*** DATA FOR ANALYSIS ***

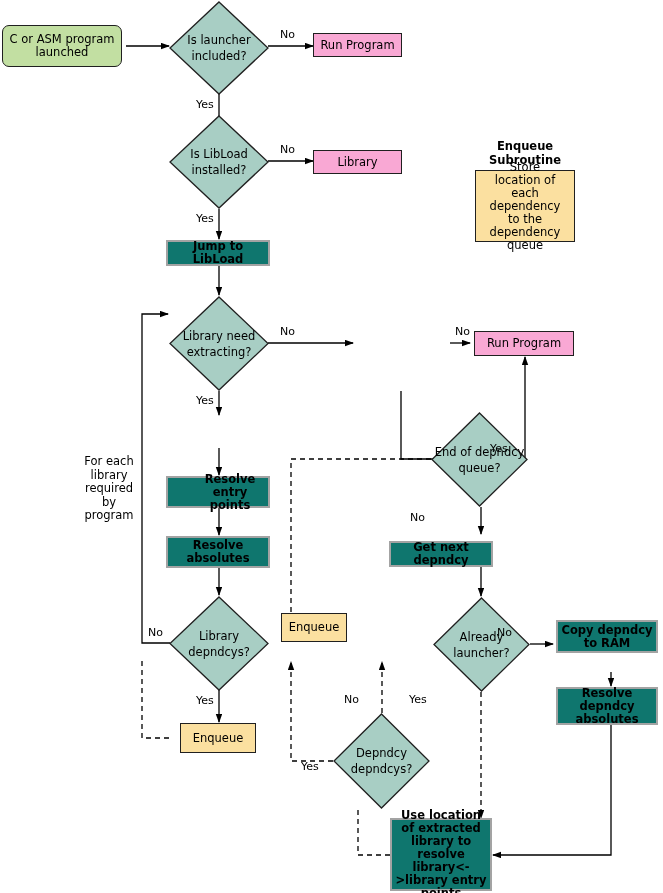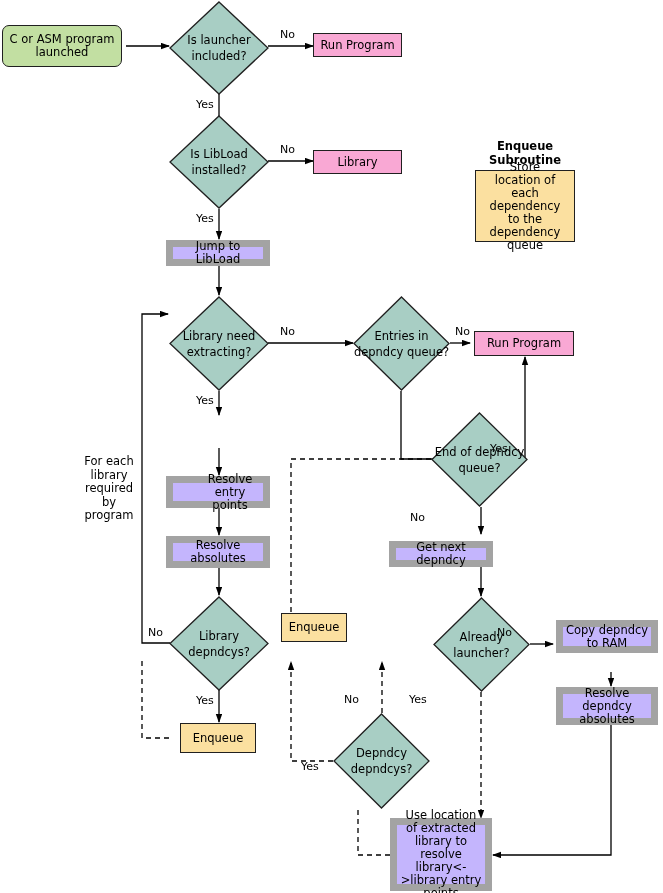"Jump to LibLoad" .proc { background: #c4b5fd -> #0f766e; border: 7px solid #a3a3a3 -> 2px solid #a3a3a3; font-weight: none -> bold }
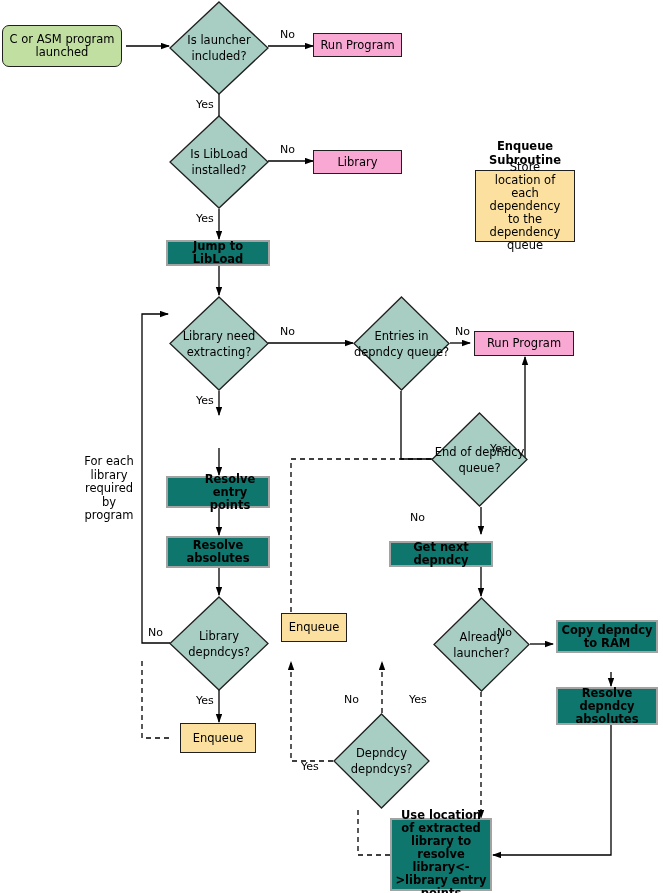"Entries in depndcy queue?" div.dia { html: <div> <svg> <polygon></polygon> </svg> <div>Entries in depndcy queue?</div> </div> -> none }
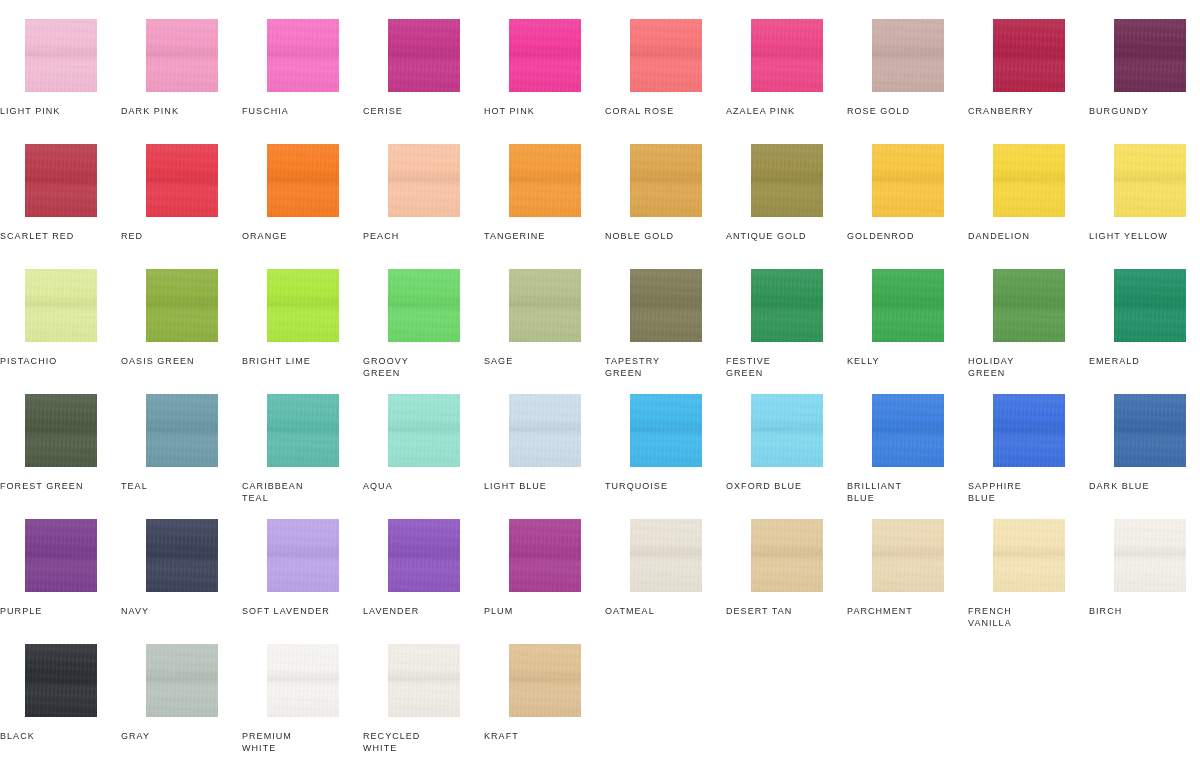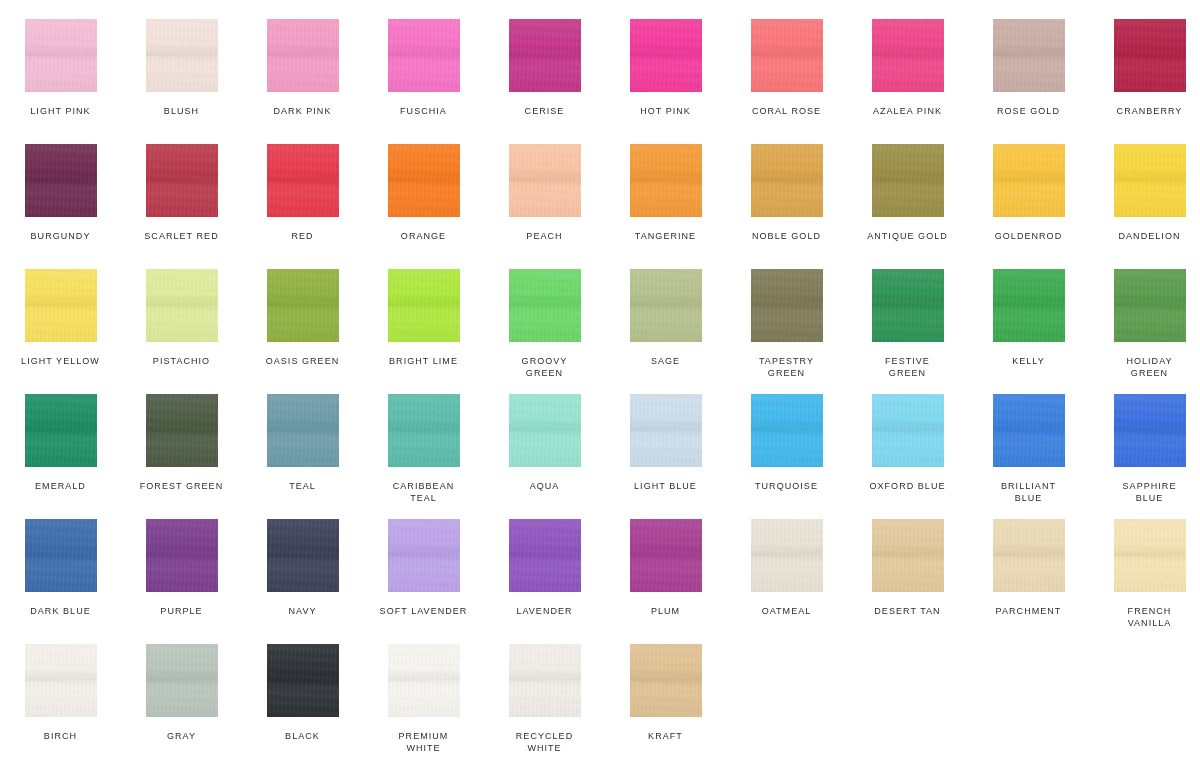"LIGHT PINK" .swatch-label { text-align: center -> left }
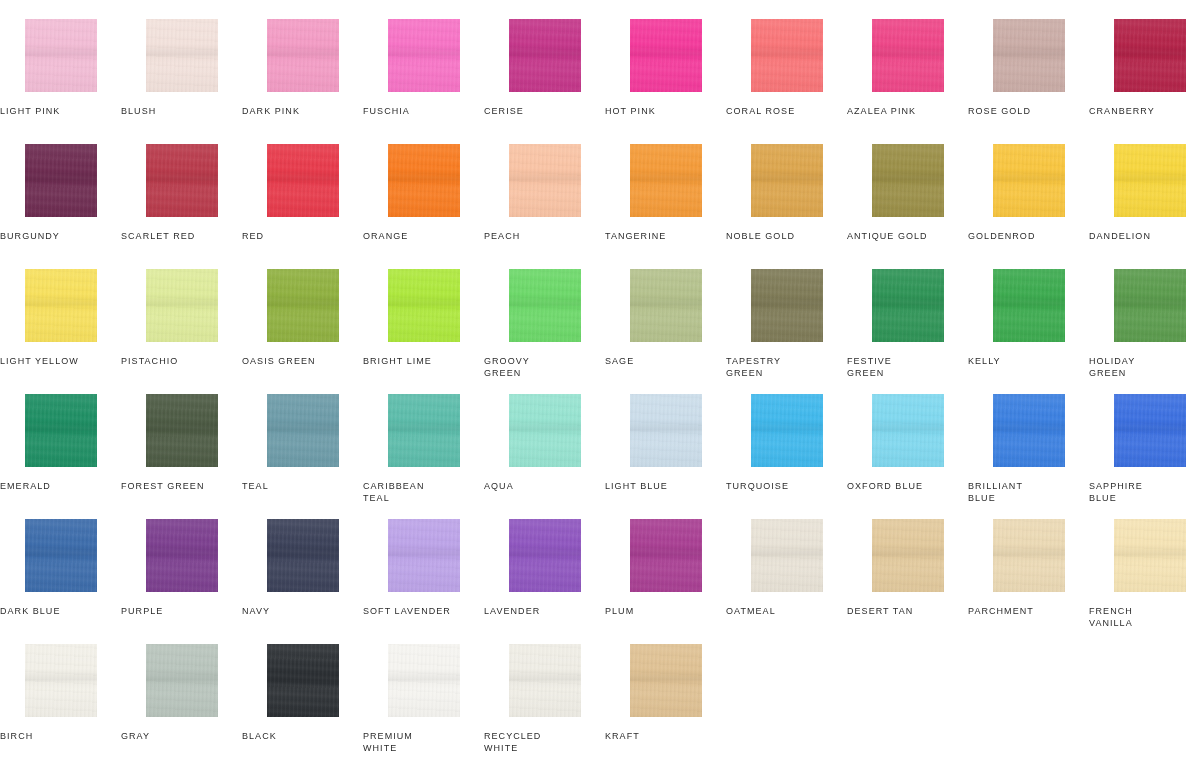"BLUSH" div.swatch-cell { html: <div> <div> <div></div> </div> <div>BLUSH</div> </div> -> none }
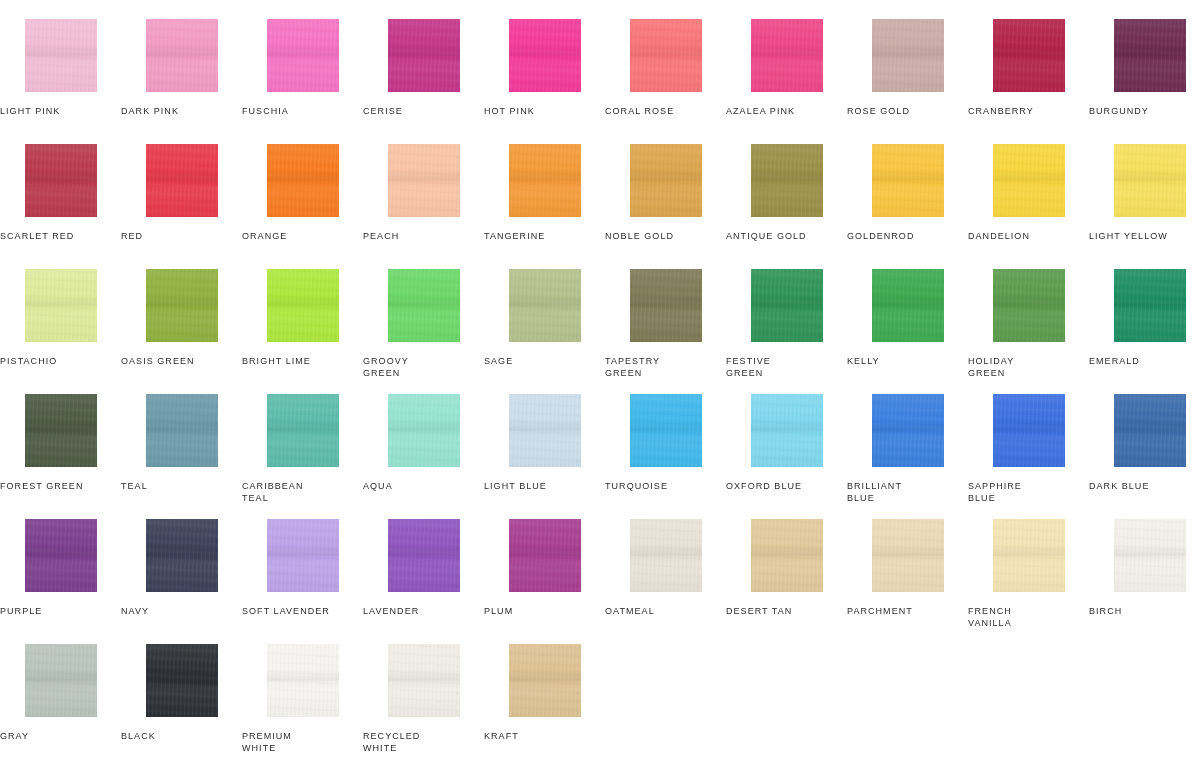"GRAY" div.swatch-cell { order: before "BLACK" -> after "BLACK" }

*** End of DATA FOR ANALYSIS ***

→ TASK REQUIREMENTS
Take every entry and repeat it verbatim, minus the pictures.

→ ANSWER FOR THIS EXERCISE
"Jump to LibLoad" .proc { background: #c4b5fd -> #0f766e; border: 7px solid #a3a3a3 -> 2px solid #a3a3a3; font-weight: none -> bold }
"Entries in depndcy queue?" div.dia { html: <div> <svg> <polygon></polygon> </svg> <div>Entries in depndcy queue?</div> </div> -> none }
"LIGHT PINK" .swatch-label { text-align: center -> left }
"BLUSH" div.swatch-cell { html: <div> <div> <div></div> </div> <div>BLUSH</div> </div> -> none }
"GRAY" div.swatch-cell { order: before "BLACK" -> after "BLACK" }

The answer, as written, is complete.